It doesn't get much simpler than this when you wanna prepare a wholesome, easy, delicious recipe for yourself. We've got oven-baked sweet potatoes, potatoes, eggplant and garlic paired with a spinach salad, all topped off with tomatoes, sunflower seeds and bell peppers. This meal is also pretty cheap to make because it's mostly sweet potatoes and potatoes (I can get these for $1.00/lb at the grocery store and farmer's market). In case you didn't already know this magical fact, I will let you in on it now: when garlic is baked it basically turns into garlic butter. Praise the heavens and all that is good. The cloves hidden under their skin transform into creamy, flavourful pockets of garlic spread that you can cover your meal in. It's fabulous to the maximum.
I will ACTUALLY be posting more and more savoury recipes for you all to enjoy, because meals like this are what my dinner looks like every night now. For awhile there, I didn't wanna share my dinners because they didn't have much colour. I was eating a lot of rice, potatoes and cauliflower. Healthy? Yes. Vibrant-looking? Not so much. But Instagram has inspired me! I kept seeing all these gorgeous lunch and dinner pics and realized: where's the colour in my meals!? So I have added it back in with salads, sweet potatoes, yams, tomatoes, peppers, broccoli, pumpkin seeds, and more. Once I found grocery stores that sold sweet potatoes for a dollar per pound, I rejoiced. I absolutely adore sweet potatoes (especially since Jack's grandma showed me the light of baking them whole in the oven) and they are one of the most nutritious foods on the planet! Some tribes and civilizations historically have lived mainly off sweet potatoes or yams! Firstly because they have trouble hunting/gathering enough other food but they also ARE ABLE to live off mostly sweet potatoes or yams because they have so much of what you need! Calories, carbs, nutrients, vitamins, hurrah! It's like nature decided to throw one nearly perfect meal into a singular root vegetable for our convenience! Evolution doesn't work like that at all but still, you get where I'm comin' from. Besides, that orange colour is such a winner. Buying organic sweet potatoes and yams is certainly better than buying conventional ones, but around here that usually means at least double the price. Since they are a staple of my diet, and also one of the least contaminated conventionally grown foods, I am okay purchasing non-organic ones, but I do like to treat myself sometimes. I always buy my potatoes organic because we can get amazing ones here for good prices from the farmers market, so I can't pass that up. Support local!

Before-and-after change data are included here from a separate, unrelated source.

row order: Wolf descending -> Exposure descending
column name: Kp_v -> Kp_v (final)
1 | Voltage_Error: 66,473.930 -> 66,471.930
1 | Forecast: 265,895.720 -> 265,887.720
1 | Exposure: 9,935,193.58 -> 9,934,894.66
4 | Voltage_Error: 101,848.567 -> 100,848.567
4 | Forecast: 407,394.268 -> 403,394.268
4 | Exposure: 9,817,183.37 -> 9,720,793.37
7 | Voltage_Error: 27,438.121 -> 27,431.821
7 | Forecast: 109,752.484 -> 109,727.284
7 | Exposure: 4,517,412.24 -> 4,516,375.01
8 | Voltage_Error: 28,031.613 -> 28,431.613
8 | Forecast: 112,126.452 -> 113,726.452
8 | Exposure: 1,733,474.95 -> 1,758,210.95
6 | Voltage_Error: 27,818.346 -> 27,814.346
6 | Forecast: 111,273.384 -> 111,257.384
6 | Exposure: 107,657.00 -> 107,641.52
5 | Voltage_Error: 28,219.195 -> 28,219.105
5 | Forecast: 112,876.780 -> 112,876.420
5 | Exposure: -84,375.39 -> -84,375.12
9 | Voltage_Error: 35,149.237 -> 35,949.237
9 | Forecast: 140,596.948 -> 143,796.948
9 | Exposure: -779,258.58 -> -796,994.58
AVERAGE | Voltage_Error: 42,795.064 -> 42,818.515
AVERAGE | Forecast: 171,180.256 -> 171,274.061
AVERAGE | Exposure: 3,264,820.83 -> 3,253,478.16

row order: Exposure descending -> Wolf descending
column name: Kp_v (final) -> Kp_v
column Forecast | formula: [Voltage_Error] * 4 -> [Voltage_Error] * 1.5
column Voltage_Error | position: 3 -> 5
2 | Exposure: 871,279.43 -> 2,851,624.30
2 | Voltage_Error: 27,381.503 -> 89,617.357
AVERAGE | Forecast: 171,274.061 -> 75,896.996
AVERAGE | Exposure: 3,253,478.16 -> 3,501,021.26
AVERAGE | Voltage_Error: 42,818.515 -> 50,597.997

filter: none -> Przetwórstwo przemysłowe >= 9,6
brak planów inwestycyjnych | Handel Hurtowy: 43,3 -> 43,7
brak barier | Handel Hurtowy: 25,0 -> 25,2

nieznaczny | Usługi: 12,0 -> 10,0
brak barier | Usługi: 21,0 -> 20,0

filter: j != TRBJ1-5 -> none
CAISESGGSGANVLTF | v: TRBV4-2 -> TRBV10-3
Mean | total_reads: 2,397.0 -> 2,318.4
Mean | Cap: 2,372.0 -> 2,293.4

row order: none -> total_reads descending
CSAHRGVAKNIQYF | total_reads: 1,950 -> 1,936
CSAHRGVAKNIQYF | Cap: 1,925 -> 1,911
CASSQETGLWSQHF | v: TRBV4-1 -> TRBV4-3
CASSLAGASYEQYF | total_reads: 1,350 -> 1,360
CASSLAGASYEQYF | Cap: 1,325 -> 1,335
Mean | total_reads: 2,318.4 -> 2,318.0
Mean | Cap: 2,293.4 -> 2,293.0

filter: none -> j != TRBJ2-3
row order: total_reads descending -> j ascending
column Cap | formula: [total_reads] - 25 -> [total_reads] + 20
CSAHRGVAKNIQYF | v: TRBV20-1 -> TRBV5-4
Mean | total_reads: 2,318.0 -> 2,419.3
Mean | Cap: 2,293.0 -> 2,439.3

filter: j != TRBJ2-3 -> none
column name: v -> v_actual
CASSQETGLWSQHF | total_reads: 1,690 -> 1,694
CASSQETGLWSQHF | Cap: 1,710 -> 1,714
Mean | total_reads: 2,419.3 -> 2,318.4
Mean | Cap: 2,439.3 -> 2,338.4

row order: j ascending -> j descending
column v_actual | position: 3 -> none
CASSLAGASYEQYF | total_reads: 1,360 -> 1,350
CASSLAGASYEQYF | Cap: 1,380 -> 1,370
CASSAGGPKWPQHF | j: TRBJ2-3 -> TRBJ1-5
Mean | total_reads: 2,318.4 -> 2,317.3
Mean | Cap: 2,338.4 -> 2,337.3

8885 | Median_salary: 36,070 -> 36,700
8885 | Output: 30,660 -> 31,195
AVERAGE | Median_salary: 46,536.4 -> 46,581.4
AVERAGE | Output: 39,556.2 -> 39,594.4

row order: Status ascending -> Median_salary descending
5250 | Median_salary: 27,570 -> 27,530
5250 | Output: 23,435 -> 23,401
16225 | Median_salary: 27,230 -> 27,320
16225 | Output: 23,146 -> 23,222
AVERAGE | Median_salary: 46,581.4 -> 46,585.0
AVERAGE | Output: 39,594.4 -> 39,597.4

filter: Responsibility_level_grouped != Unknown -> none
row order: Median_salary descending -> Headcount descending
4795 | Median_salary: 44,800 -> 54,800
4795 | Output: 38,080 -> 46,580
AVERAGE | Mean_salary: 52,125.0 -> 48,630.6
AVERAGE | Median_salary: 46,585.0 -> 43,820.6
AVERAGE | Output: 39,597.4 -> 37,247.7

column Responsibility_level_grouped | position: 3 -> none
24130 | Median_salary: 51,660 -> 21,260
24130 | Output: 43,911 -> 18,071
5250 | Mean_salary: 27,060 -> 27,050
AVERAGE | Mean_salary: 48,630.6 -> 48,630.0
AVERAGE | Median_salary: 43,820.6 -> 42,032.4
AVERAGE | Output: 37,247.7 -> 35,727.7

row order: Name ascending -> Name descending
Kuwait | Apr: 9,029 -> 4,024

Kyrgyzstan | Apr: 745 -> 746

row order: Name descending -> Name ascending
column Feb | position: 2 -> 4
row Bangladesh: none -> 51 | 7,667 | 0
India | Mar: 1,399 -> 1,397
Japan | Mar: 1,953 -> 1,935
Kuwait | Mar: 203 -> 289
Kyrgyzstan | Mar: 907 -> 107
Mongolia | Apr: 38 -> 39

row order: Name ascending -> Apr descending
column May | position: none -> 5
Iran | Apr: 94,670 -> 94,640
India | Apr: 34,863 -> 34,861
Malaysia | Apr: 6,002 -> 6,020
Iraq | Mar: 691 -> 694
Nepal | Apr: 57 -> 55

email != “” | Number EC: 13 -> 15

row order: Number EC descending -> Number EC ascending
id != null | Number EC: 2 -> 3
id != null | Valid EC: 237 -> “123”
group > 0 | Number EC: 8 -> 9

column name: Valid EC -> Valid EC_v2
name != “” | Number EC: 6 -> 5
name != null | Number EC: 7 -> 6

ROASTED VEGGIES with BUTTERY GARLIC + SPINACH SALAD
1 sweet potato or yam
1 cup baby potatoes
3 small eggplants (mine were super tiny)
1 head of garlic
1 teaspoon coconut oil
3 cups spinach leaves
Juice of a lime
1 teaspoon maple syrup
2 chopped heirloom tomatoes
1 chopped red bell pepper
1 tablespoon sunflower seeds
Black pepper and sea salt (optional)
To prepare the veggies: preheat the oven to 350 degrees. Wash your root veggies and dry them. Poke some holes in the sweet potato/yam. Slice the eggplants and rub them in a little coconut oil. Bake everything on a parchment paper lined pans and bake for 30 minutes, then see how it's all doing. My little potatoes, eggplant, head of garlic and sweet potato were all soft by this point so I took everything out, but if you have a large sweet potato/yam it will take longer to cook. (And yes, I did simply throw a head of garlic into the oven and it ended up perfect. You just have to peel off the skin to get at the goodness once it's done baking.)
To make the salad: mix the greens with lime juice, maple syrup, black pepper and salt (if using). Throw on the tomatoes and pepper, and sprinkle with sunflower seeds. Pair this with all your baked treasures and enjoy!